Technology

E-mail Service Desk with self-hosted GitLab EE and iRedMail

In order to process incoming e-mail messages as issues registered in GitLab you need to have catch-all mailbox and GitLab configured to handle it. However, there are few quirks you need to know when setting it up.

Assuming you have GitLab installed as well as iRedMail.

iRedMail

First, create new mailbox in iRedMail admin panel. Then manually create forwarding record. You could skip this is you purchased iRedMail Pro:

INSERT INTO forwardings 
  (address, forwarding, domain, dest_domain)
VALUES 
  ('domain.com', 'catchall@domain.com', 'domain.com', 'domain.com');

At this point you can check if catch-all feature is working by sending mail to non existing mailbox user. What is especially important is to verify if messages will come once sent to catchall+something@domain.com address. At first they will appear as separate mailbox folders, which is no good from GitLab perspective. However it is easy to fix with removing extensions parameter from dovecot. So, change this:

dovecot unix    -       n       n       -       -      pipe
    flags=DRh ... -m ${extension}

to this one:

dovecot unix    -       n       n       -       -      pipe
    flags=DRh ...

And run /etc/init.d/postix restart

GitLab

As for GitLab itself it is straightforward. Just edit /etc/gitlab/gitlab.rb at incoming_email* parameters. You need to use IMAP however so choose between 143 ad 993 ports. First one is intended to use STARTTLS and second one is for TLS. In case of a default iRedMail installation there will be self-signed certificate and incoming email will not work which you can by the way with the following command:

sudo gitlab-rake gitlab:incoming_email:check

Once you fill in all the required parameters:

sudo gitlab-ctl reconfigure

Remember that all configuration you have changed in PostgreSQL will be discarded (/var/opt/gitlab/postgresql/data/pg_hba.conf and /var/opt/gitlab/postgresql/data/postgresql.conf) so need to take care of it either by templating it or placing in GitLab main configuration.

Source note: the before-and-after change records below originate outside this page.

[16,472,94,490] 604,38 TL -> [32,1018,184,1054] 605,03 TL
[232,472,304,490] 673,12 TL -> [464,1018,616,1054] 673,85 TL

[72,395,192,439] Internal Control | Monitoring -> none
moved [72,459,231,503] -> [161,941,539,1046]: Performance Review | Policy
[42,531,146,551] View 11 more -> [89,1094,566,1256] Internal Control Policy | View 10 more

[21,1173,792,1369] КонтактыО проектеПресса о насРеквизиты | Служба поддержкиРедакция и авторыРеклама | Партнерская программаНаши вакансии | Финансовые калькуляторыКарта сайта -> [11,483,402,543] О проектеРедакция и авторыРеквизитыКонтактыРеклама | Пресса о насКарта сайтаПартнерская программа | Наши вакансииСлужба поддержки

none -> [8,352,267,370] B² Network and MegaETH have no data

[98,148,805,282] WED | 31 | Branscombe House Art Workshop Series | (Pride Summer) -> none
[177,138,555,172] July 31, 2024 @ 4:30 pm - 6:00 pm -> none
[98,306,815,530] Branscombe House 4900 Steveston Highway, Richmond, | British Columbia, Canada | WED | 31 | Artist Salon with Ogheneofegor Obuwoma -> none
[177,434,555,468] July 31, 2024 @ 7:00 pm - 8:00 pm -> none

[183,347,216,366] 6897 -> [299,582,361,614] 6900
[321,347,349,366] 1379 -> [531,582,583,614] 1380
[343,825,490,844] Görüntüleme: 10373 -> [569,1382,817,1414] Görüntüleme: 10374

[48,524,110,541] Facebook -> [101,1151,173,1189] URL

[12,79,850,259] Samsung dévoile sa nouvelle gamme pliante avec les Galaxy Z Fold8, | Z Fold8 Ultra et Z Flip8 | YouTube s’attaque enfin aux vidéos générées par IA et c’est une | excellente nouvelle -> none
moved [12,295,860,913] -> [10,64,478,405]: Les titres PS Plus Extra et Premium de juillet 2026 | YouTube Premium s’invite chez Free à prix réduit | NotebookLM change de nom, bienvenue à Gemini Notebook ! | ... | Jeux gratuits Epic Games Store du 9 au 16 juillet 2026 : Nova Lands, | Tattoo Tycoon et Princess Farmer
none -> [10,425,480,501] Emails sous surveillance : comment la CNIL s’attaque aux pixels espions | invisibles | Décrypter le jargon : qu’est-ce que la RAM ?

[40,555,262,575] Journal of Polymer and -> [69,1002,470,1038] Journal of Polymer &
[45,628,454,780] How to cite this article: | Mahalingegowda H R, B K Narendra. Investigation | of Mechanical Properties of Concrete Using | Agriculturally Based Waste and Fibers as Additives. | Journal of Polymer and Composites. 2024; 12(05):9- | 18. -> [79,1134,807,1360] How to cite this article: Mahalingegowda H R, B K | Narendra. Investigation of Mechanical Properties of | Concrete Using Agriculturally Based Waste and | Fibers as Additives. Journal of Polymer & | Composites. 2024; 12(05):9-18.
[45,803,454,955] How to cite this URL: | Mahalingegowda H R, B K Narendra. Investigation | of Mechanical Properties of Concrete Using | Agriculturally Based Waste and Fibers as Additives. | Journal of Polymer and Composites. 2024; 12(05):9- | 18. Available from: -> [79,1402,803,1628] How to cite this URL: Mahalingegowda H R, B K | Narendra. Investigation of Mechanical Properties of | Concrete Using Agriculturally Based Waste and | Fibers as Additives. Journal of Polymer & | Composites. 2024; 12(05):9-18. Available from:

Get iRedMail certificate. You can grab it using browser. Save it as .crt file in /etc/gitlab/trusted-certs directory. After that reconfigure and check connectivity once again. You should be good to go.

How to operate?

In GitLab a service desk is enabled in all the projects created, automatically. You can find it Monitor – Service Desk. You will find there also a target email address to which you will be sending your service desk messages. Once mail is sent it will appear in this section as an issue. You can comment and reply thru email client directly without need to visit GitLab itself.